Teleman’s mind was working furiously, weighing various possibilities, while he tried to sort out the various loopholes in each that would allow him to beat the odds stacking up against him. He could continue to climb to maximum altitude and speed, cutting into his remaining fuel load (already shaved to the danger point by the long flight into Tibet), to and maybe below the poundage needed to achieve rendezvous; or he could try and outfox his energetic pursuers. He checked the computers to see how much longer he dared defer the decision: ten minutes.

He was now flying at 225,000 feet at Mach 4.5 and heading due west across the southernmost part of the Soviet Union. Teleman made a small correction for the rendezvous patterns he had set up. Immediately the Falcon followed suit. He flew on, keeping a wary eye on the plane below. After five minutes, the second Falcon began to drop down in a long glide to its base, and then made an extended turn to the north, dropping lower all the time. At once, a third Falcon came roaring up to take position, still well behind, but having gained nearly twelve miles on his predecessor. The contact readout did a quick readjustment and flipped up the “comforting” news that it would now require only eight minutes before missile range could be achieved, and two minutes left to make his decision.
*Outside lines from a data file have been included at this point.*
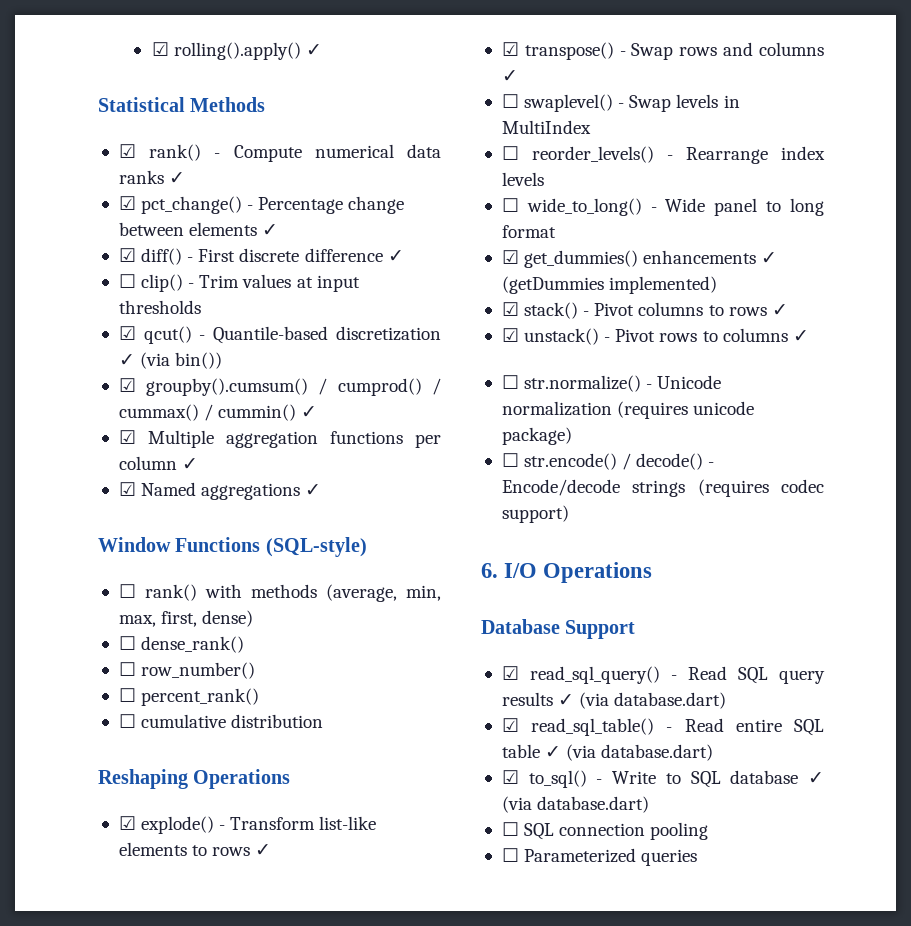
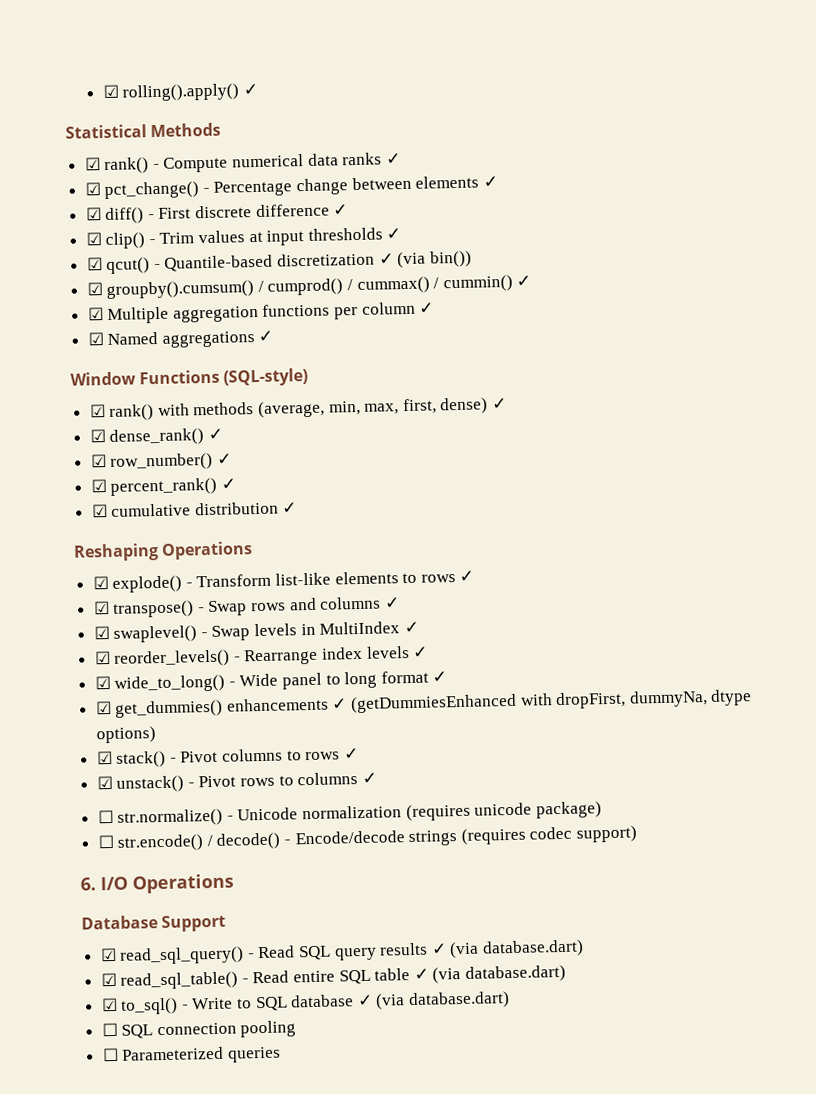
- ☐ clip() - Trim values at input thresholds
+ ☑ clip() - Trim values at input thresholds ✓
- ☐ rank() with methods (average, min, max, first, dense)
- ☐ dense_rank()
- ☐ row_number()
- ☐ percent_rank()
- ☐ cumulative distribution
+ ☑ rank() with methods (average, min, max, first, dense) ✓
+ ☑ dense_rank() ✓
+ ☑ row_number() ✓
+ ☑ percent_rank() ✓
+ ☑ cumulative distribution ✓
- ☐ swaplevel() - Swap levels in MultiIndex
- ☐ reorder_levels() - Rearrange index levels
- ☐ wide_to_long() - Wide panel to long format
+ ☑ swaplevel() - Swap levels in MultiIndex ✓
+ ☑ reorder_levels() - Rearrange index levels ✓
+ ☑ wide_to_long() - Wide panel to long format ✓
- ☑ get_dummies() enhancements ✓ (getDummies implemented)
+ ☑ get_dummies() enhancements ✓ (getDummiesEnhanced with dropFirst, dummyNa, dtype options)

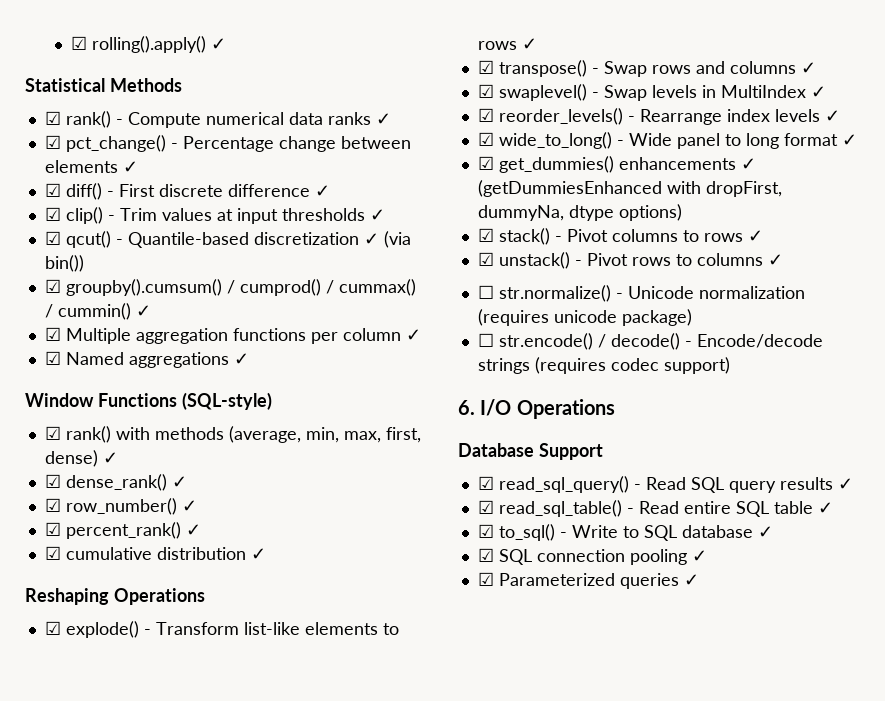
- ☑ read_sql_query() - Read SQL query results ✓ (via database.dart)
+ ☑ read_sql_query() - Read SQL query results ✓
- ☑ read_sql_table() - Read entire SQL table ✓ (via database.dart)
+ ☑ read_sql_table() - Read entire SQL table ✓
- ☑ to_sql() - Write to SQL database ✓ (via database.dart)
- ☐ SQL connection pooling
- ☐ Parameterized queries
+ ☑ to_sql() - Write to SQL database ✓
+ ☑ SQL connection pooling ✓
+ ☑ Parameterized queries ✓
After that, he would be committed to a stern chase across Russia. This third intruder seemed a little more impatient than the first two, Teleman thought, watching him close in faster. Probably wanted to hog the glory of bringing down the Americanski spion . Samolot . Teleman grinned. Only four hundred miles separated the two craft now, and Teleman considered it time to take some positive action.
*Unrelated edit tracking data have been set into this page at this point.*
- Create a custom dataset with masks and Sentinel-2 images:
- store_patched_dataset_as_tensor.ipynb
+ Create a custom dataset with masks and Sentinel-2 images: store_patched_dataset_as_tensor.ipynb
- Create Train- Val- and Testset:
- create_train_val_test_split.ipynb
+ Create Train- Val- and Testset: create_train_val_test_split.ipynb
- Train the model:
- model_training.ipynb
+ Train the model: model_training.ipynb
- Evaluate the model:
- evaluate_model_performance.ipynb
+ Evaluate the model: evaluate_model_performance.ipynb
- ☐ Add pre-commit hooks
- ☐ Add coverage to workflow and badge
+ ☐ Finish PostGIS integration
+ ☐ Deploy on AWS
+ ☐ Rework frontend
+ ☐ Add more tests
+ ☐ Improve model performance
“Enough of this fooling around,” he muttered aloud, his voice sounding depressingly empty in the silence of the cockpit. Teleman went to work with the decoy missile setups, programing a new flight pattern into the computer. The computer would have to take care of the cubs, he thought. He was going to be too busy shortly to draw a decent breath. Teleman was about to give the Soviet detection systems a thorough workout. He knew that the observer would be busy with the optical tracking gear, but the pilot would have time to operate the semiautomated radar gear they would still carry. He doubted that they would remove all of that, as it would at least provide the approximate area in which to search. Obviously, the optical gear had a range of at least four hundred miles since that was the distance at which they had picked him up as he came out of the mountains. At five hundred miles, with his own ECM now narrowed to a mile in diameter, he would be only a hole in the sky to the Falcon radar. But he could really give them a red herring to play with. Teleman chuckled. A red herring for Reds. Quite appropriate. He began to flick the ECM switch controlling the antiradar gear on and off in a haphazard pattern, hopefully making the Soviet pilot think that his own radar gear was breaking through the electromagnetic interference the American gear was causing. At the same time he put the A-17 into a steep downward curve south and continued around into a tighter and tighter spiral, all the while keeping a close watch on the digital counter clicking off the closure rate to missile range. On the radar scope, the Russian pilot smoothly followed suit, never hesitating once. The flickering image of the A-17 must have been clearly visible on the radar scope. Teleman followed the course of the Falcon, waiting patiently. He was counting on the natural impatience, coupled with anxiety over losing the target, that he knew the Russian pilot must now be feeling. He had just begun the third spiral when it happened. He saw the Falcon clearly increase speed and go into a tighter and faster curving descent than the A-17. It was so impetuous that he did hot even need the readout to tell him that the Russian had moved, moved to catch him within missile range by turning faster and steeper. Teleman waited a moment longer to be sure the Russian was committed.